LSI_logo Engineering Release Notice
Component: SAS_FW_Image
Release Date: 02-04-2008
OEM: LSI
Version: SAS_FW_Image_APP-1.11.92-0397_BB-1.00.00.02-0007_BIOS-NT10_WEBBIOS-1.1-27-e_10-Rel_CTRLR-1.01-007B_2008_02_04
Package: 6.0.1-0085
FW_SAS 1.11.92-0397


FW_SAS
Component: FW_SAS
Stream: SAS_1.0_Dev
Version: 1.11.92-0397
Baseline From: FW_SAS_Release_1078-1.11.82-0382_2008_01_22
Baseline To: FW_SAS_Release_1078-1.11.92-0397_2008_02_04.979
CHANGE SUMMARY:
LSID100092956 (TASK) Data corruption running I/O w/ capacity expansion
LSID100081880 (TASK) FW_SAS Release Version: 1.11.92-0397
LSID100092922 (TASK) FW_SAS Release Version: 1.11.82-0396
LSID100092962 (TASK) update maintenance version in version.c
LSID100092957 (DFCT) Data corruption occurs running I/O and performing capacity expansion
DEFECT RECORDS (Total Defects=1, Number Duplicate=0):
FW_SAS DEFECTS
DFCT ID: LSID100092957
Customer DFCT No: DF193182
Headline: Data corruption occurs running I/O and performing capacity expansion
Description: Data corruption occurs running I/O and performing capacity expansion
Version of Bug Reported: 6.0.2-0001
Steps to Reproduce: Please see the OEMSpecific_recreation field.
Resolution: Fixed
Resolution Description: Defect Id: LSID100092804
Issue: Data corruption occurs running I/O and performing capacity expansion.
Analysis: During a reconstruction, Megaraid firmware facilitates online data access to a reconstructing Logical Drive by internally maintaining two Logical Drives – one represents the portion of capacity that has yet to be constructed ( “original LD”), while the other represents the data area that has completed data reorganization/reconstruction (“ghost LD”). When a host request is received during a reconstruction, Megaraid firmware determines which of these two internal LDs the request falls within and accordingly assigns the request to the either the original LD or the ghost LD. Requests straddling both LDs are deferred and rescheduled until the reconstruction point has advanced beyond the straddling host request.
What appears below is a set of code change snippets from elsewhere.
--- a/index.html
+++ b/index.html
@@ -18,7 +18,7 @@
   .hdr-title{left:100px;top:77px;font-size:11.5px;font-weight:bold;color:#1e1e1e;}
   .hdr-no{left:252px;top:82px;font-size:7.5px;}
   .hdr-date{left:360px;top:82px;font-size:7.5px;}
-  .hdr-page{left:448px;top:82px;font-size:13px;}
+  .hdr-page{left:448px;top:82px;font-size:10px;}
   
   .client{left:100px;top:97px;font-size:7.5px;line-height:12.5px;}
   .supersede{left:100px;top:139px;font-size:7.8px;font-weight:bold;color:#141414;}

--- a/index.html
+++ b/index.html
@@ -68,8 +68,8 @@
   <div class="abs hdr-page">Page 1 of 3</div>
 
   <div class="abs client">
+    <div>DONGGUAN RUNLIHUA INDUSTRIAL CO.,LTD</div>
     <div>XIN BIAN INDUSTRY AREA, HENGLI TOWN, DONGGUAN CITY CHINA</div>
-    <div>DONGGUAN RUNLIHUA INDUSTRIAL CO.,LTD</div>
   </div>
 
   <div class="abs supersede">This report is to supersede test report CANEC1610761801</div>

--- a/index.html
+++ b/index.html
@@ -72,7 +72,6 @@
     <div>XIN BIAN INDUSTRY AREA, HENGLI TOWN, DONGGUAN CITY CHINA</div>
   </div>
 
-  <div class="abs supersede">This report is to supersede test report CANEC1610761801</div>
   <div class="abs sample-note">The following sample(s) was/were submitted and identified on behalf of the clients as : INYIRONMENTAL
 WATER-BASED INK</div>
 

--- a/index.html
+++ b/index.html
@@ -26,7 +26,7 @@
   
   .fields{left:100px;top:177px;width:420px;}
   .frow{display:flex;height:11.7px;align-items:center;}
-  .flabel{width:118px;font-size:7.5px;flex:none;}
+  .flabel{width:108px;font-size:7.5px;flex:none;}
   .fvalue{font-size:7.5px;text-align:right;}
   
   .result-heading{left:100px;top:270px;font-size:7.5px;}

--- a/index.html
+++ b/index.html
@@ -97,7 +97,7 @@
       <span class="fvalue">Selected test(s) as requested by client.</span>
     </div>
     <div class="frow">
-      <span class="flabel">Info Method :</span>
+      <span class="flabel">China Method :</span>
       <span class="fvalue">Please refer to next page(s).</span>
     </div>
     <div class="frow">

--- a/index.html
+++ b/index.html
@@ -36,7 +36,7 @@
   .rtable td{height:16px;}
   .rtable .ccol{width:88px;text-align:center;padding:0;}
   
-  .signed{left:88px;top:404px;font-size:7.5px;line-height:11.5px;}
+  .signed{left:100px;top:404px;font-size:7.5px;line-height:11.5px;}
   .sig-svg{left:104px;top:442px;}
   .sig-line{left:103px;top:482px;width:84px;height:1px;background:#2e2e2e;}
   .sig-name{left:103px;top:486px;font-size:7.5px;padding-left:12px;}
We found that immediately after a reconstruction completes (with Diskerciser is running), Megaraid firmware is processing a certain number of queued host commands that have been assigned to the ghost LD. These commands were received just before the reconstruction completed, were assigned to the ghost LD, then deferred for later execution pending completion of the active reconstruction cycle (a cycle represents the reconstruction of a given set of rows). If the reconstructing cycle happens to be the final cycle (last set of rows), the reconstruction has completed. This triggers the removal of the ghost LD, the reconfiguration of the original LD to match the reconstructed parameters, and the reconfiguration of the entire Megaraid cache to reflect the new, finalized LD configuration. After these steps have completed, Megaraid resumes processing of the host commands that were queued pending the completion of the active (final) reconstruction cycle. The problem occurs when Megaraid processes the queued requests that were assigned to the ghost LD; the ghost LD at that this point no longer exists due to the completion of the reconstruction. These requests are internally allowed to execute on the ghost LD nonetheless; they complete without error because the ghost LD structure in memory is still valid, albeit abandoned. The corruption occurs because the cache buffers utilized in processing these requests will be assigned to the ghost LD, creating potential cache aliases to the original LD; if there is a mix of read and write commands, data in these cache line aliases may become stale relative to data updated on the disk for the write commands.
Fix: Upon completion of a reconstruction, we move any commands pending for the ghost LD queue onto the original LD queue.
Customer Defect Track No: DF193182
Customer List: OEM -- OEM
Fix Impact: Medium
Suggested Testing: Run Diskerciser IO utility with Online OCE (Reconstruction)
Child Tasks: LSID100092956
UCM ACTIVITY / TASK RECORDS (4):
FW_SAS UCM TASKS
Task ID: LSID100092956
Headline: Data corruption running I/O w/ capacity expansion
Description: Issue: Data corruption occurs running I/O and performing capacity expansion.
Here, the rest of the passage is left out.